» Requirement
The lines from the start of the records through the one containing "150D476X0020R2GE3 Vishay Sprague" are to be restated word for word; please include both ends.

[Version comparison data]
=== Begin Enclosure ===
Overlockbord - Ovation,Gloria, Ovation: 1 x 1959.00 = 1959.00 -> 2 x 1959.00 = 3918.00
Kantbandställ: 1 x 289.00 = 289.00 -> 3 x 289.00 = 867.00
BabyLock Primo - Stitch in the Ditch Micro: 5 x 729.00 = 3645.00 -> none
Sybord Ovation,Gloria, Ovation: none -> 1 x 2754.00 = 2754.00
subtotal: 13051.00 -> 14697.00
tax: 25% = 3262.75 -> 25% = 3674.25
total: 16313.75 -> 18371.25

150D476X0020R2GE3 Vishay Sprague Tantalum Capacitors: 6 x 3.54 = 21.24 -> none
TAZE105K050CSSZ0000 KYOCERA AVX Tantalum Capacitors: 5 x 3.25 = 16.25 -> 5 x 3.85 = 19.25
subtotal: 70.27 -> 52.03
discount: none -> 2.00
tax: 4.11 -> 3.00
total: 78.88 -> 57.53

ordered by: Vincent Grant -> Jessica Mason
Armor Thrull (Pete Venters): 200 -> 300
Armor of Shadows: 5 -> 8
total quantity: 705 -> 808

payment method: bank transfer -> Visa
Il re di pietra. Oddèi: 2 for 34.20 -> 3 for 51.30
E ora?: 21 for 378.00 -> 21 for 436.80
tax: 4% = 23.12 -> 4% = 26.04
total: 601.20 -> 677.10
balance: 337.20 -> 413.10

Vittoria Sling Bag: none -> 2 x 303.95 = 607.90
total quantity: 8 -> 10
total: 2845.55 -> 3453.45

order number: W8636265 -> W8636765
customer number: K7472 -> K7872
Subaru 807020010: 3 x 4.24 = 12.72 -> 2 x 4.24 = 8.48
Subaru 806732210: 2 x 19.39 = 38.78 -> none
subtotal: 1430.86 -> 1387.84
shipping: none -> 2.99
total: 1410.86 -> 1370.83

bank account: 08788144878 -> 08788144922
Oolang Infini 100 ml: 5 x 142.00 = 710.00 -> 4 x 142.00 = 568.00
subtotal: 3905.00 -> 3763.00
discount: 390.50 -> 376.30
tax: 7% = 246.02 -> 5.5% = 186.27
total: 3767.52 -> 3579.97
=== End Enclosure ===
» Finished exercise
Overlockbord - Ovation,Gloria, Ovation: 1 x 1959.00 = 1959.00 -> 2 x 1959.00 = 3918.00
Kantbandställ: 1 x 289.00 = 289.00 -> 3 x 289.00 = 867.00
BabyLock Primo - Stitch in the Ditch Micro: 5 x 729.00 = 3645.00 -> none
Sybord Ovation,Gloria, Ovation: none -> 1 x 2754.00 = 2754.00
subtotal: 13051.00 -> 14697.00
tax: 25% = 3262.75 -> 25% = 3674.25
total: 16313.75 -> 18371.25

150D476X0020R2GE3 Vishay Sprague Tantalum Capacitors: 6 x 3.54 = 21.24 -> none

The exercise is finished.